*Aim of the exercise*:
Would you filter these records and copy every line that has the word "России"?
[Material supplied — start]
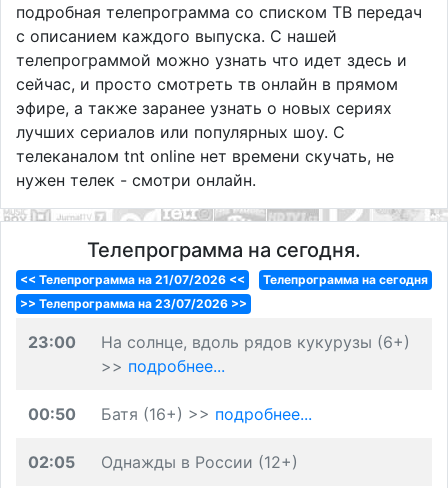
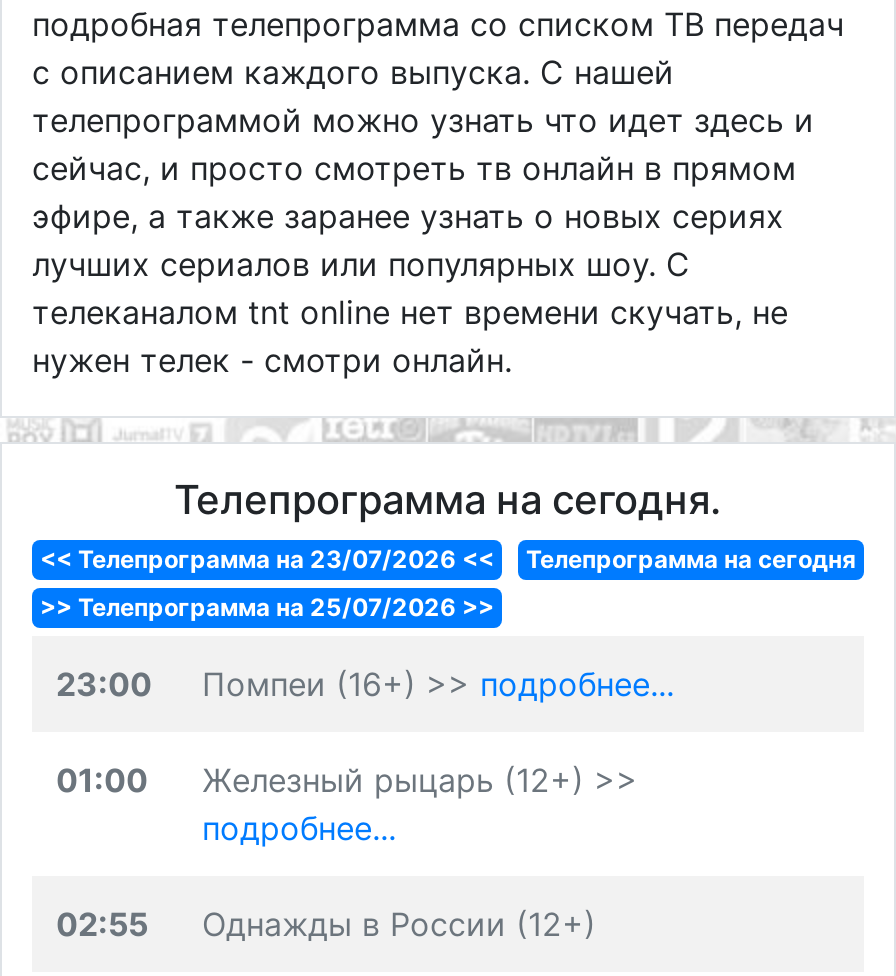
- << Телепрограмма на 21/07/2026 <<
+ << Телепрограмма на 23/07/2026 <<

- >> Телепрограмма на 23/07/2026 >>
+ >> Телепрограмма на 25/07/2026 >>

- На солнце, вдоль рядов кукурузы (6+)
- >> подробнее...
+ Помпеи (16+) >> подробнее...

- 00:50
- Батя (16+) >> подробнее...
+ 01:00
+ Железный рыцарь (12+) >>
+ подробнее...

- 02:05 Однажды в России (12+)
+ 02:55 Однажды в России (12+)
[Material supplied — finish]
*Result*:
- 02:05 Однажды в России (12+)
+ 02:55 Однажды в России (12+)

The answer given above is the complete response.